**What to do:**
Narrow the data below down to the lines containing "none".

**Supplied material:**
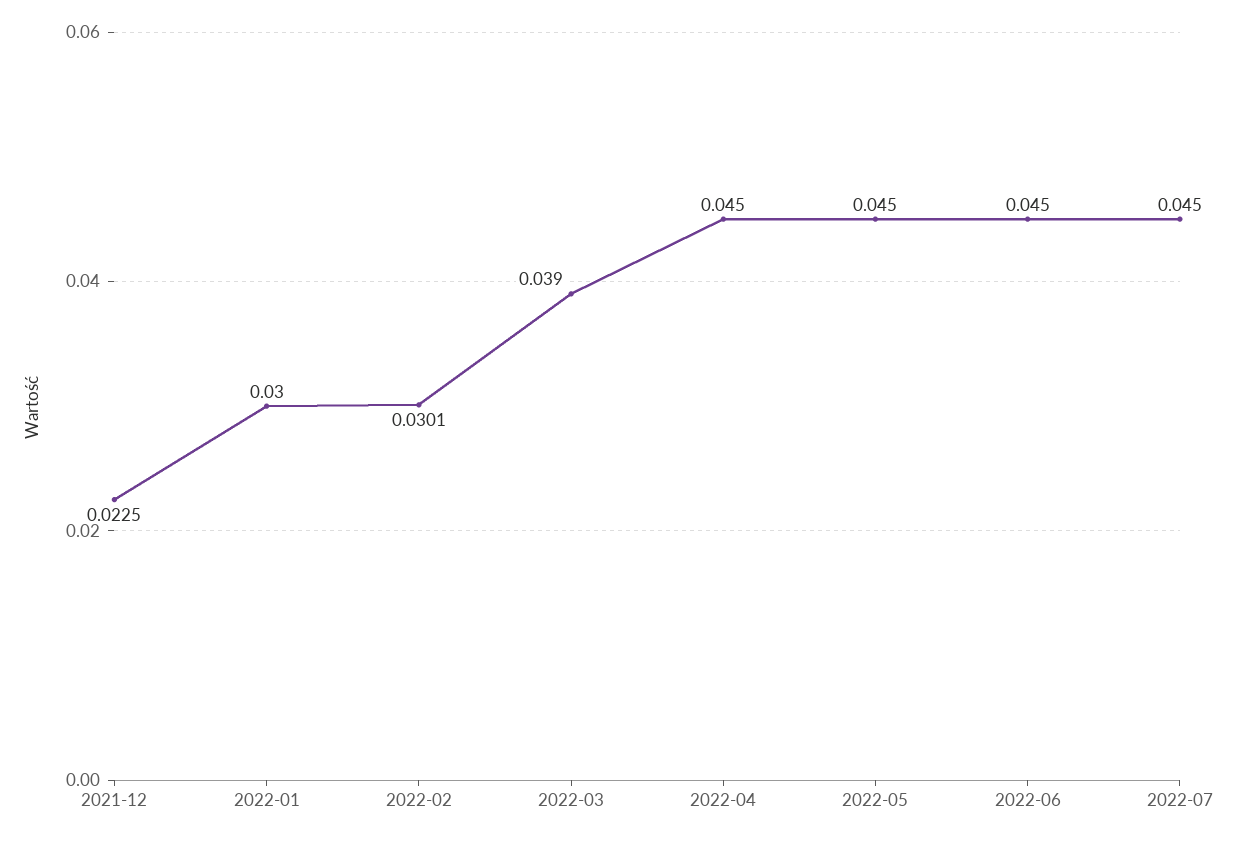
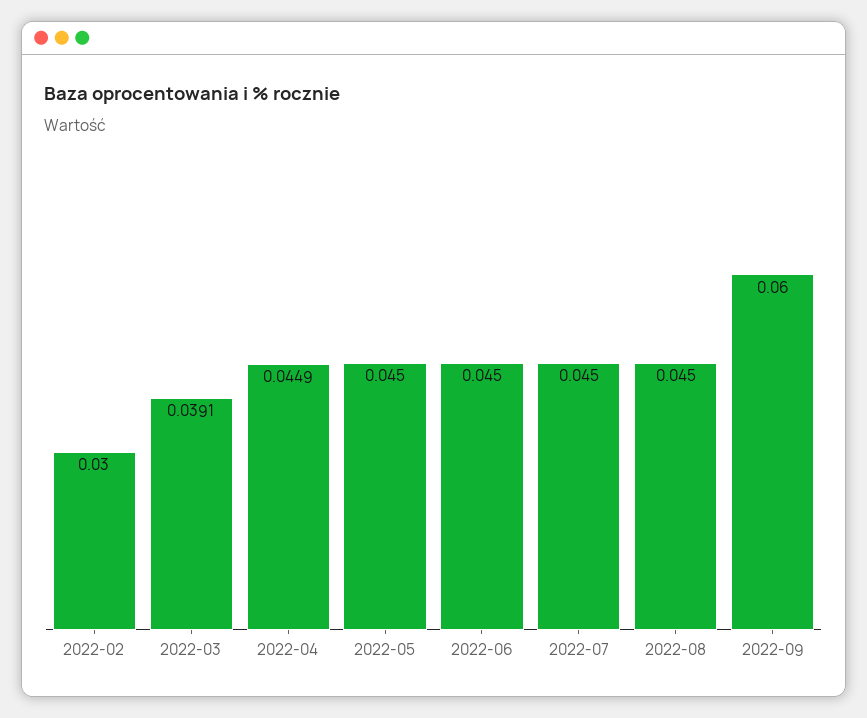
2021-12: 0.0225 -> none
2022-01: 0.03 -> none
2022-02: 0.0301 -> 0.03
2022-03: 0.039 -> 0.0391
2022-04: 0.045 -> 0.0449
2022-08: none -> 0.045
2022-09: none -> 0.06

**Written answer:**
2021-12: 0.0225 -> none
2022-01: 0.03 -> none
2022-08: none -> 0.045
2022-09: none -> 0.06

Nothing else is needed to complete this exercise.